During the third quarter, the pipeline had carried around 1.5 million barrels per day of Canadian crude, or around 15 percent, of U.S. imports.

There was no word on when line 4, the biggest of the connected pipes, which ships nearly 700,000 barrels per day (bpd), would restart.

Line 3, with capacity of nearly 450,000 barrels per day (bpd) had been shut earlier to inspect a leak and was also still out of action.

"Two of the four pipelines have restarted," Larry Springer, a spokesman for Canadian operator Enbridge said on Thursday. "The fire in line three in the last hour has been extinguished, but there could be other fires around it."

He did not specify how much throughput had been restored.

STRATEGIC RESERVES

Analysts said there was a possibility Washington could release oil from its Strategic Petroleum Reserve (SPR) to make up for the shortfall and calm prices.

"An SPR release will be on the agenda if it turns out that line 4 is down for an extended period," said Paul Horsnell of Barclays Capital.

The explosion also increased the prospects for a supply increase from the Organization of the Petroleum Exporting Countries, which meets on December 5, analysts said.

Canada is the biggest supplier of foreign crude to the United States, with most of that oil delivered via the Enbridge system.

A lasting disruption to Lines 3 and 4 -- which together pump more than 1.1 million bpd of heavy and medium crude -- would put a strain on landlocked Midwest refiners, which have few immediate alternatives to the Canadian supplies.

That in turn could have a knock-on effect on stocks in the Cushing, Oklahoma, delivery point for oil futures traded on the New York Mercantile Exchange (NYMEX).

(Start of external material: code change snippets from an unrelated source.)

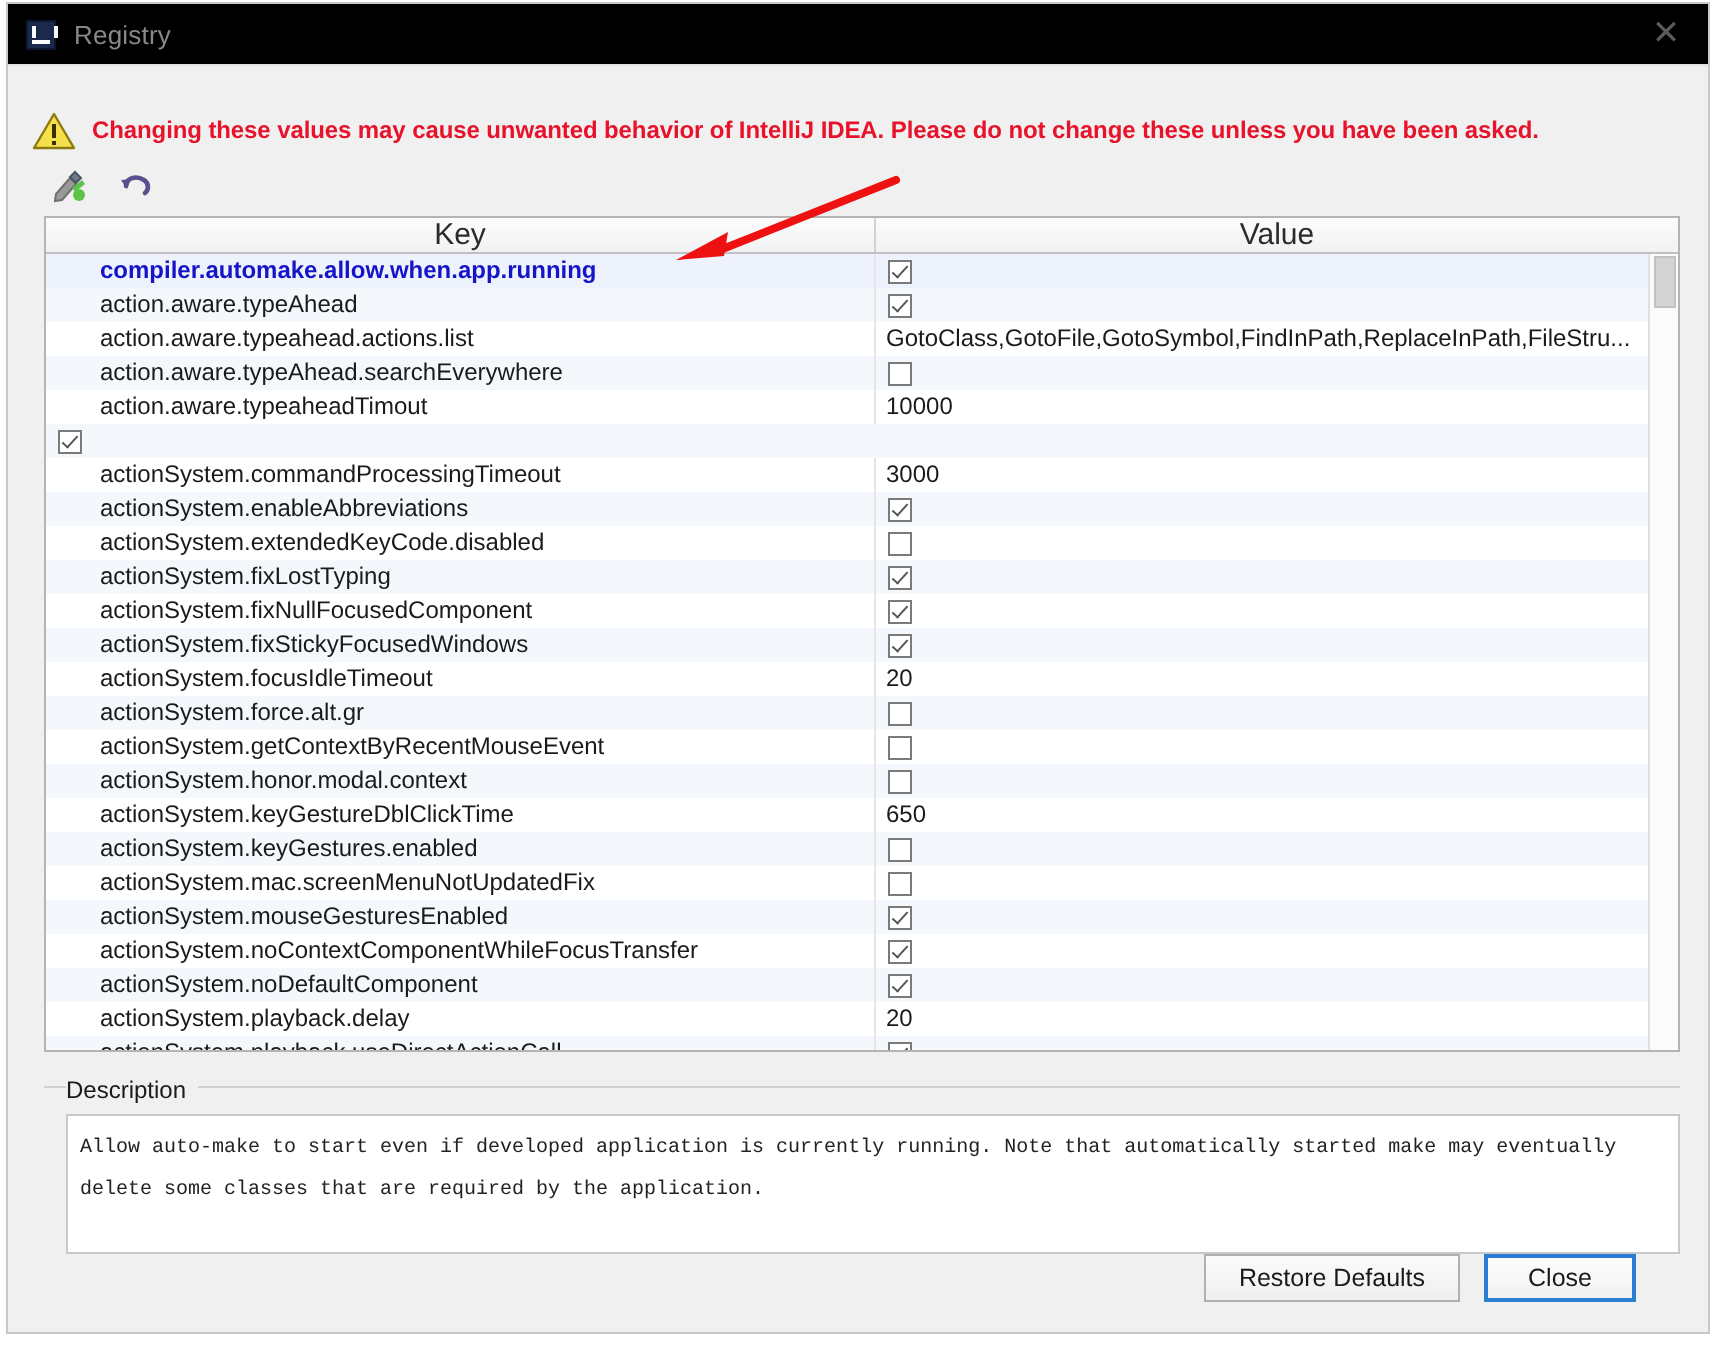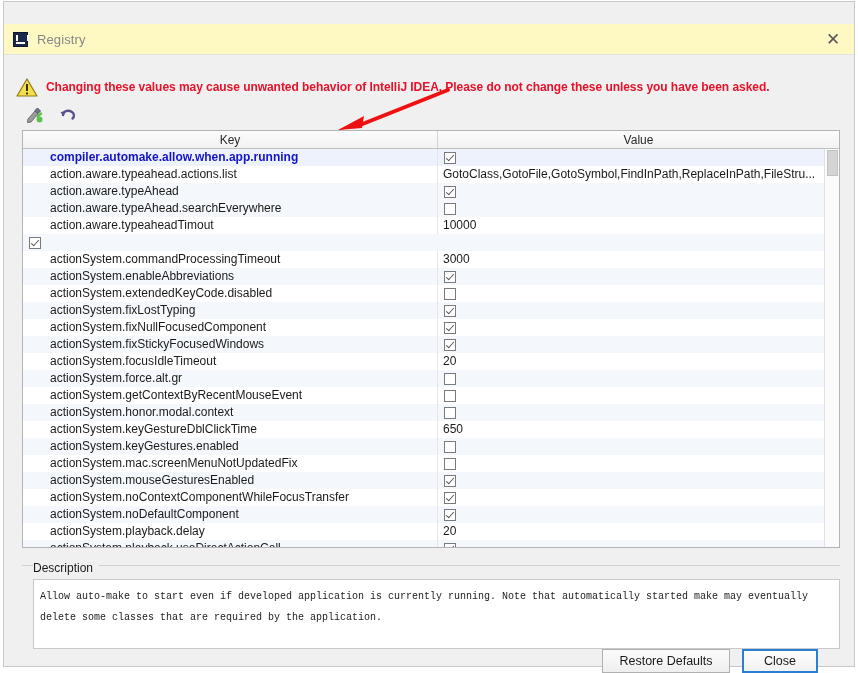"Registry" .titlebar { background: #fef9c3 -> #000000; margin-top: 22px -> none }
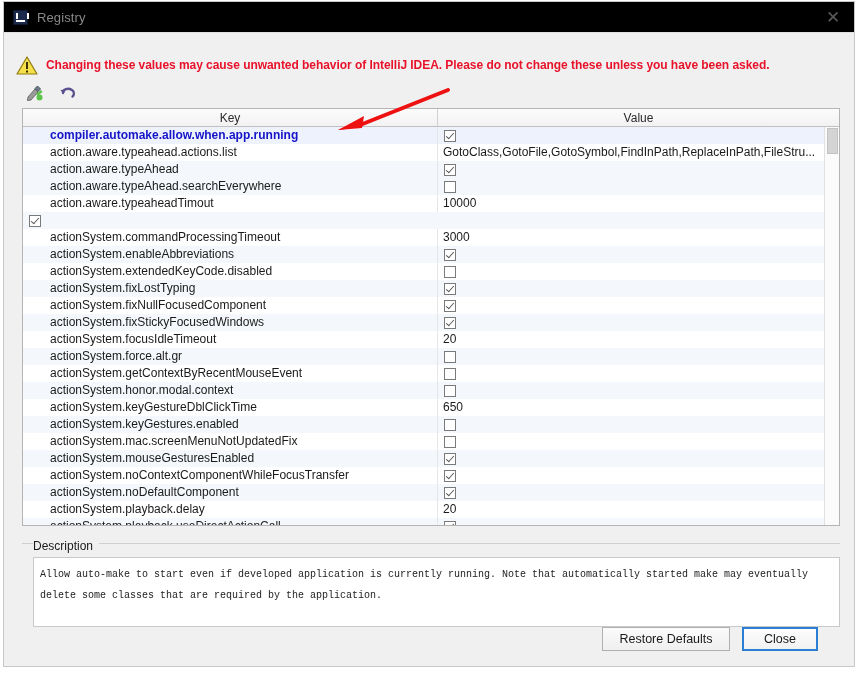"Key" .thead { font-size: 12px -> 15px }
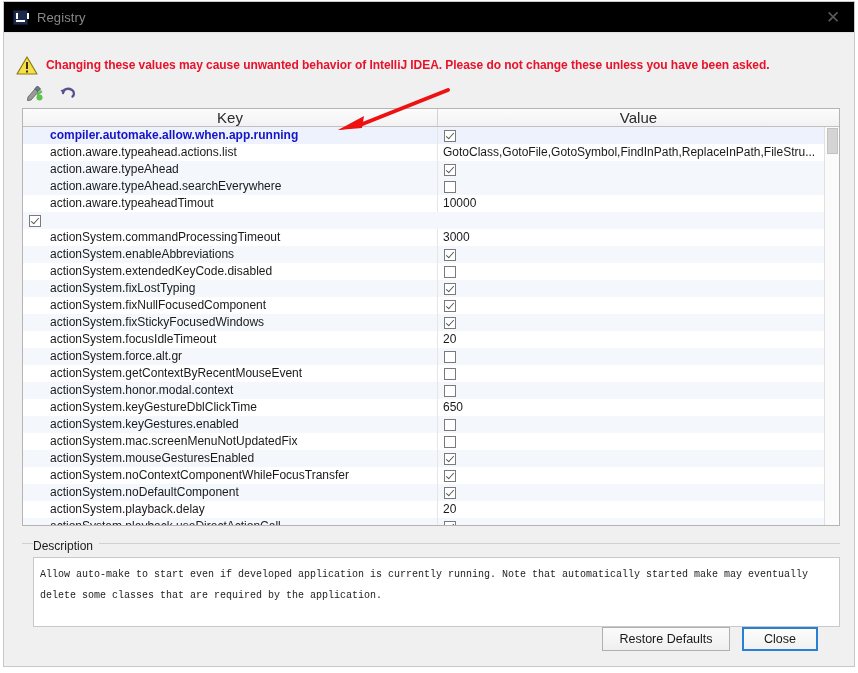"action.aware.typeahead.actions.list" div.row { order: before "action.aware.typeAhead" -> after "action.aware.typeAhead" }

If Washington does release U.S. reserves, it would be the first time the president has authorized an emergency response since Hurricane Katrina caused massive disruption in 2005.

At the same time, the International Energy Agency (IEA), which represents 26 oil consuming nations, also ordered its members to make stocks available.

On Thursday, the head of the IEA said it was monitoring the situation, but the disruption was "not that substantial."

"If necessary, we will use our emergency measures," said Nobuo Tanaka, the IEA chief.